--- START ---
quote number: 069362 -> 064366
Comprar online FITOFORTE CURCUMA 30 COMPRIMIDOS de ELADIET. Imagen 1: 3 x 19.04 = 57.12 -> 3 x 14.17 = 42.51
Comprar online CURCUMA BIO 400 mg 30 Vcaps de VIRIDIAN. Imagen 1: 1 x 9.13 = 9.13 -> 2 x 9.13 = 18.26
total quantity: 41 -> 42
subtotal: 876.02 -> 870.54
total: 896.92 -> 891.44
--- END ---
--- START ---
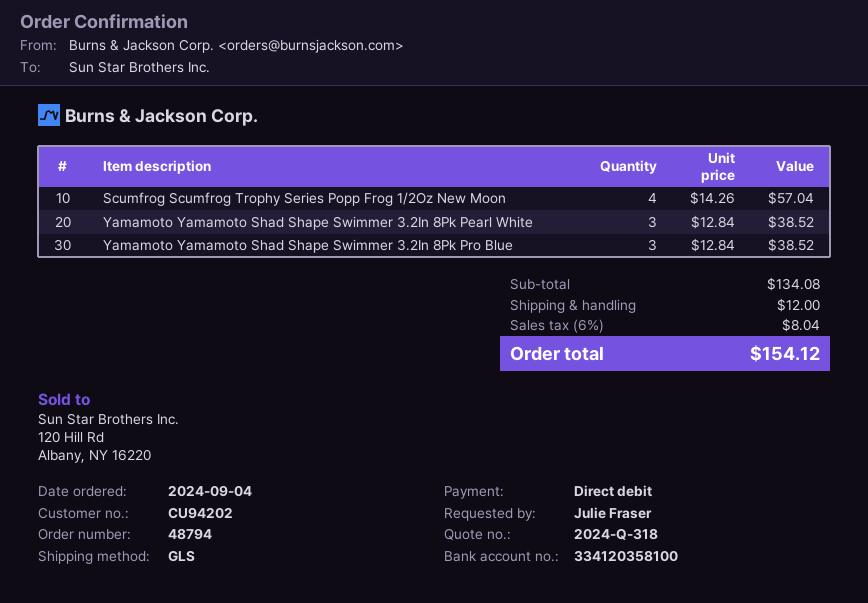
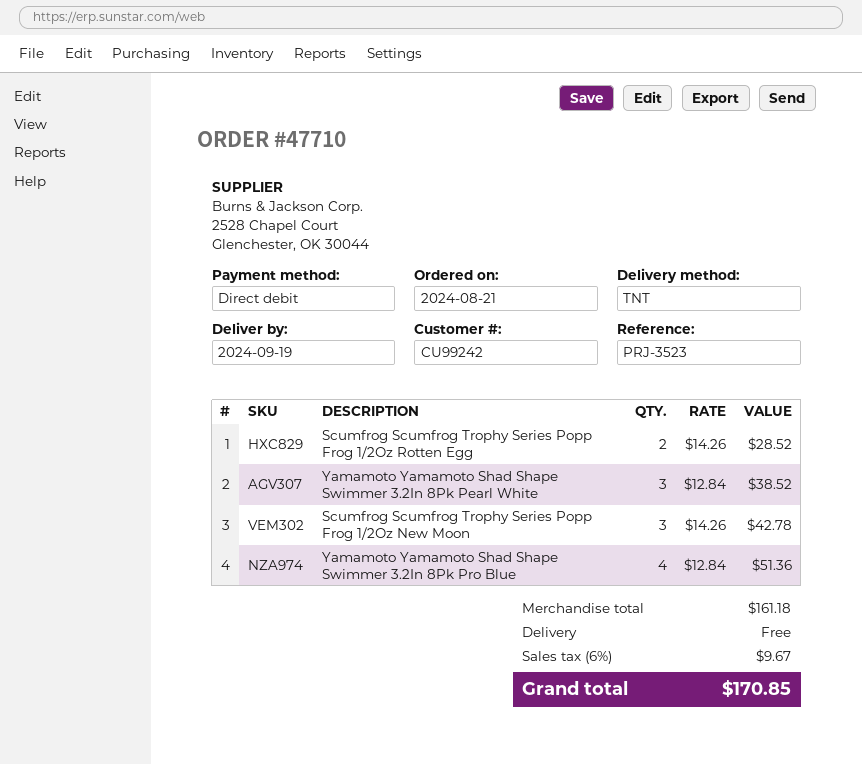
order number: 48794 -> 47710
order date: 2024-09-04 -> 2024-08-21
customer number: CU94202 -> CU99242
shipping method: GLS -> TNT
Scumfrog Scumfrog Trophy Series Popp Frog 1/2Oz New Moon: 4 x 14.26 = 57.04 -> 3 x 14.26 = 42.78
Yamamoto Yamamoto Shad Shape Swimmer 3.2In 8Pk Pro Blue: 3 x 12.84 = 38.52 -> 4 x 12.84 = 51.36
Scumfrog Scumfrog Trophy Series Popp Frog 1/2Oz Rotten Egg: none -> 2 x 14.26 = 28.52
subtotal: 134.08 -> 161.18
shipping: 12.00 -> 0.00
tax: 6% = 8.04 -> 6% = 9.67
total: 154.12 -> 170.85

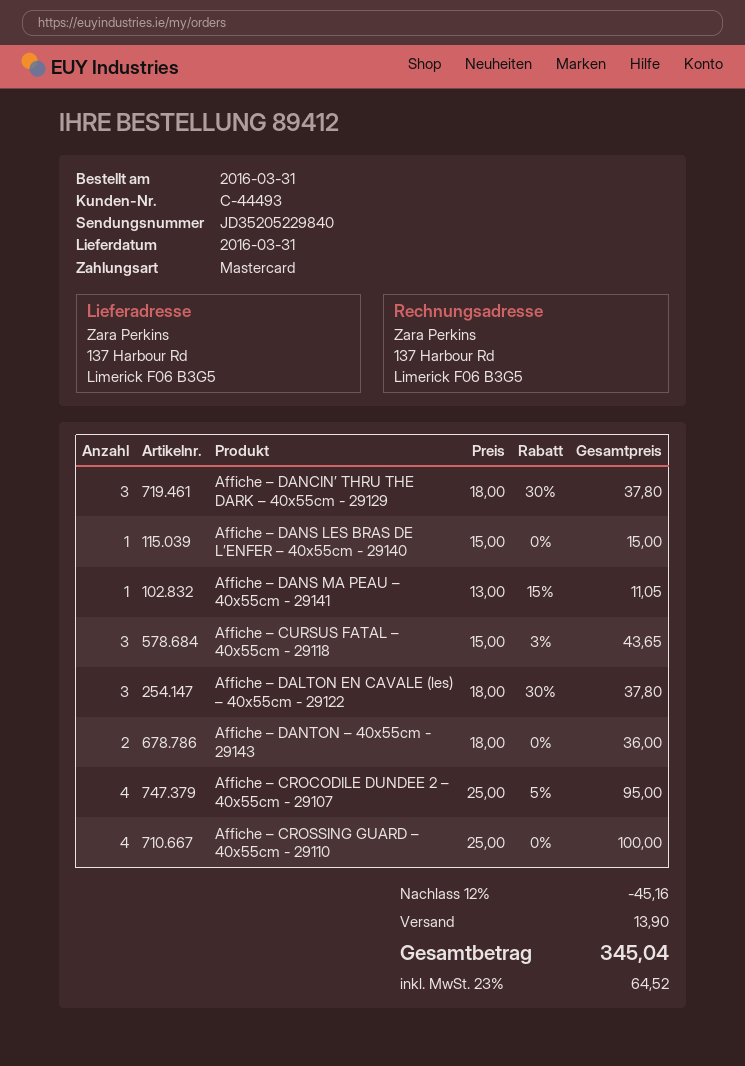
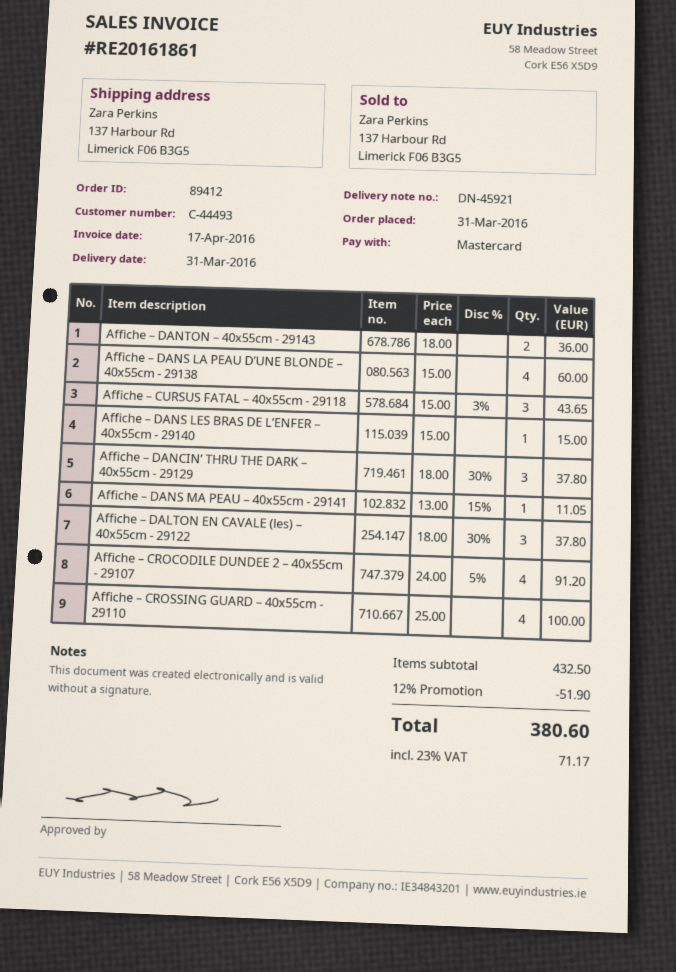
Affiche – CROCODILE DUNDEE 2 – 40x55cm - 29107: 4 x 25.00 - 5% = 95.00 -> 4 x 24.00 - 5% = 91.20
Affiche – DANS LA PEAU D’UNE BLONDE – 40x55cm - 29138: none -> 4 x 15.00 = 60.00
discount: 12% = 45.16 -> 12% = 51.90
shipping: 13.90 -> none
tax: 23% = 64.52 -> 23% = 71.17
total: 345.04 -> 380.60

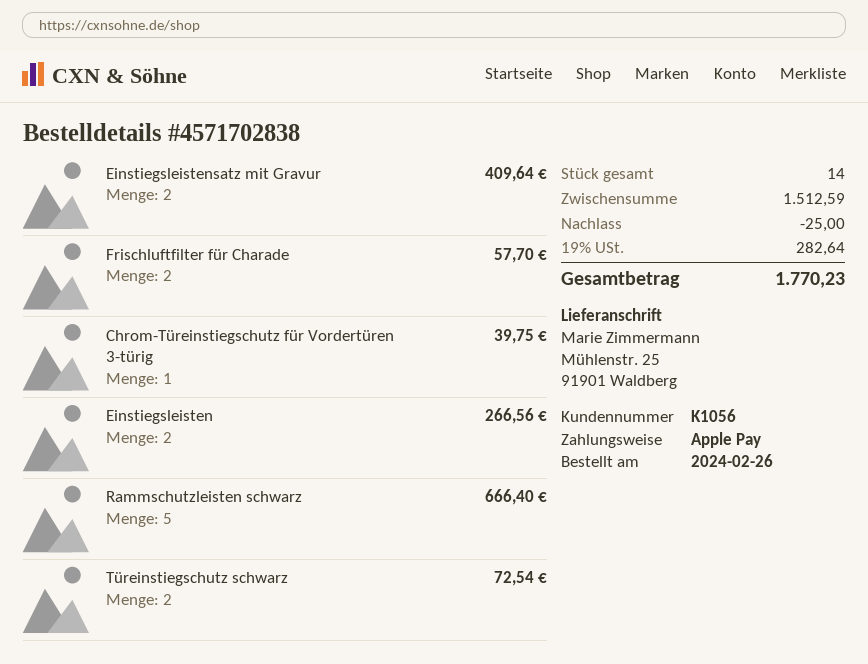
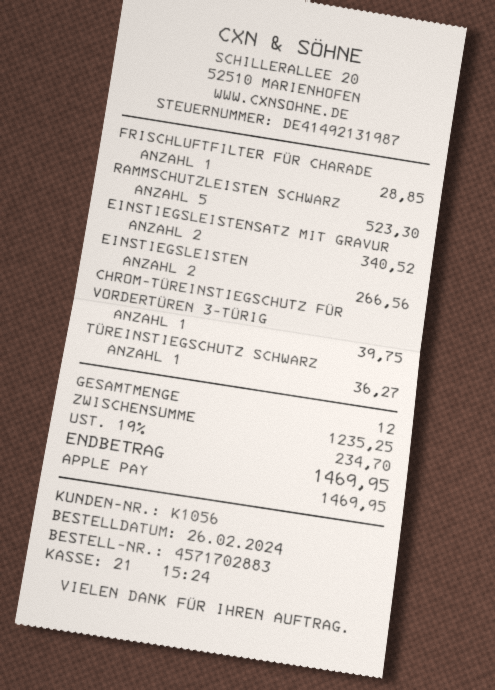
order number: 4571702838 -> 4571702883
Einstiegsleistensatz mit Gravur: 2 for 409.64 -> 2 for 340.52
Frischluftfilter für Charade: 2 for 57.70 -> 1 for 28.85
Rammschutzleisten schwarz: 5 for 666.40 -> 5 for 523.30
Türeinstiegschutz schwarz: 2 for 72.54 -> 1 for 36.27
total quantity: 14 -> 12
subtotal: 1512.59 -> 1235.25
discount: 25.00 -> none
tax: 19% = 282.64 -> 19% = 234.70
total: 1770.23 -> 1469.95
--- END ---
--- START ---
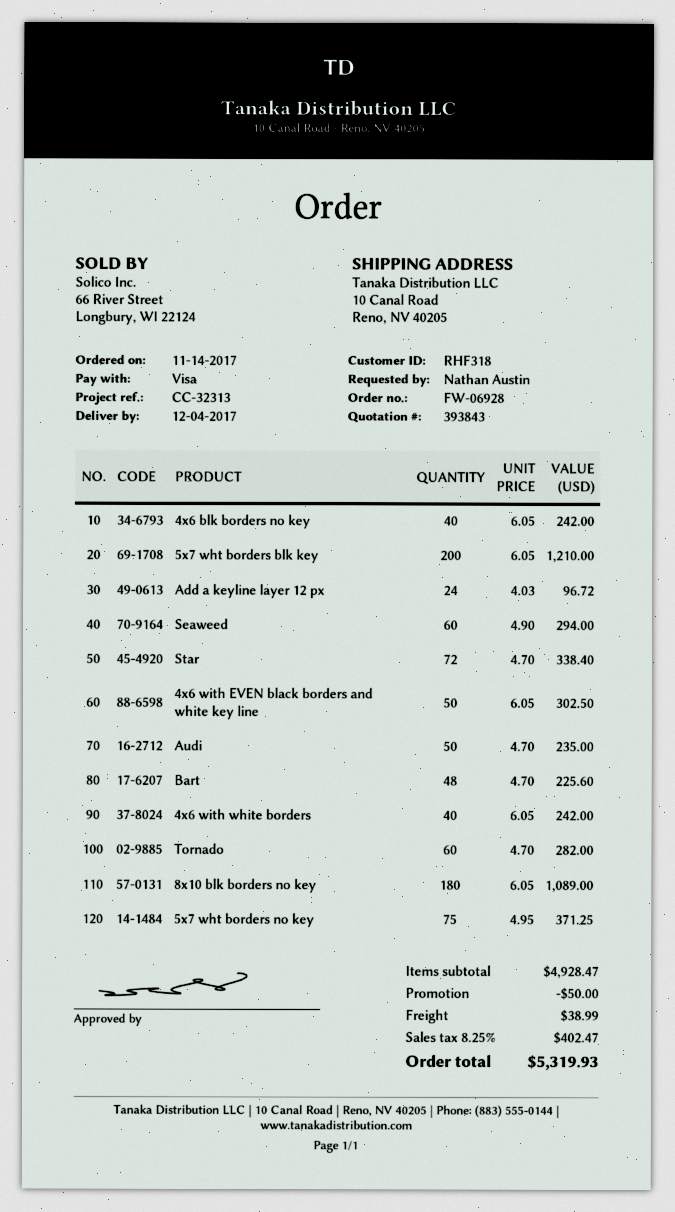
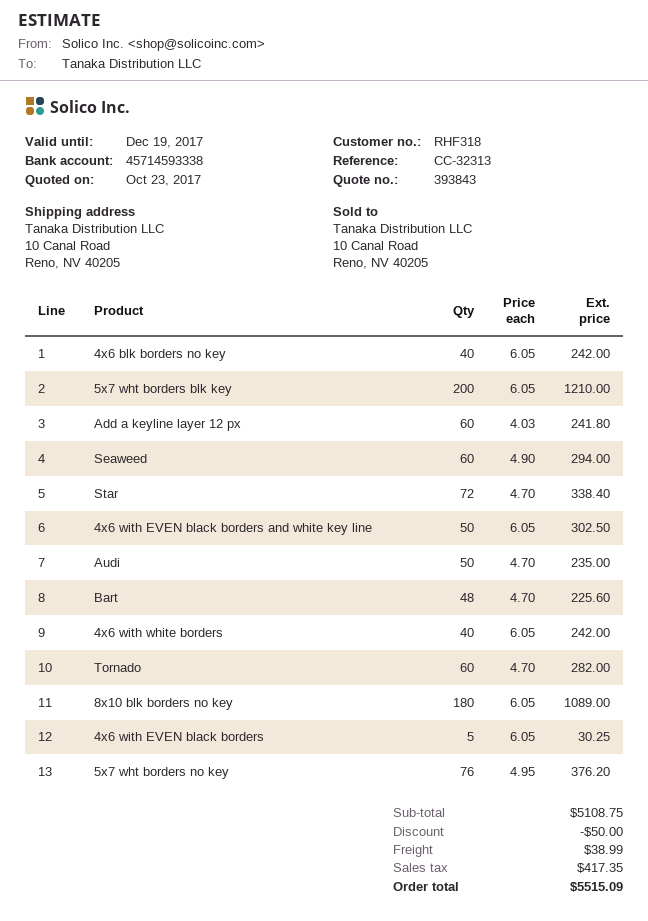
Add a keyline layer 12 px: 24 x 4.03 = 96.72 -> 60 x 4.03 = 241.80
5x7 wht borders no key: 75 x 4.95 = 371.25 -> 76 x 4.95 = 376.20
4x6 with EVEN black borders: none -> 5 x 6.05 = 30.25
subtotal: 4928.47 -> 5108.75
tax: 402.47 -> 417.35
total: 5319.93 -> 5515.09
--- END ---
When copying from the data above, print only the lines from the line containing "discount: 12% = 45.16 -> 12% = 51.90" to the line containing "Türeinstiegschutz schwarz: 2", exactly, and leave the pictures out.

### Written solution
discount: 12% = 45.16 -> 12% = 51.90
shipping: 13.90 -> none
tax: 23% = 64.52 -> 23% = 71.17
total: 345.04 -> 380.60

order number: 4571702838 -> 4571702883
Einstiegsleistensatz mit Gravur: 2 for 409.64 -> 2 for 340.52
Frischluftfilter für Charade: 2 for 57.70 -> 1 for 28.85
Rammschutzleisten schwarz: 5 for 666.40 -> 5 for 523.30
Türeinstiegschutz schwarz: 2 for 72.54 -> 1 for 36.27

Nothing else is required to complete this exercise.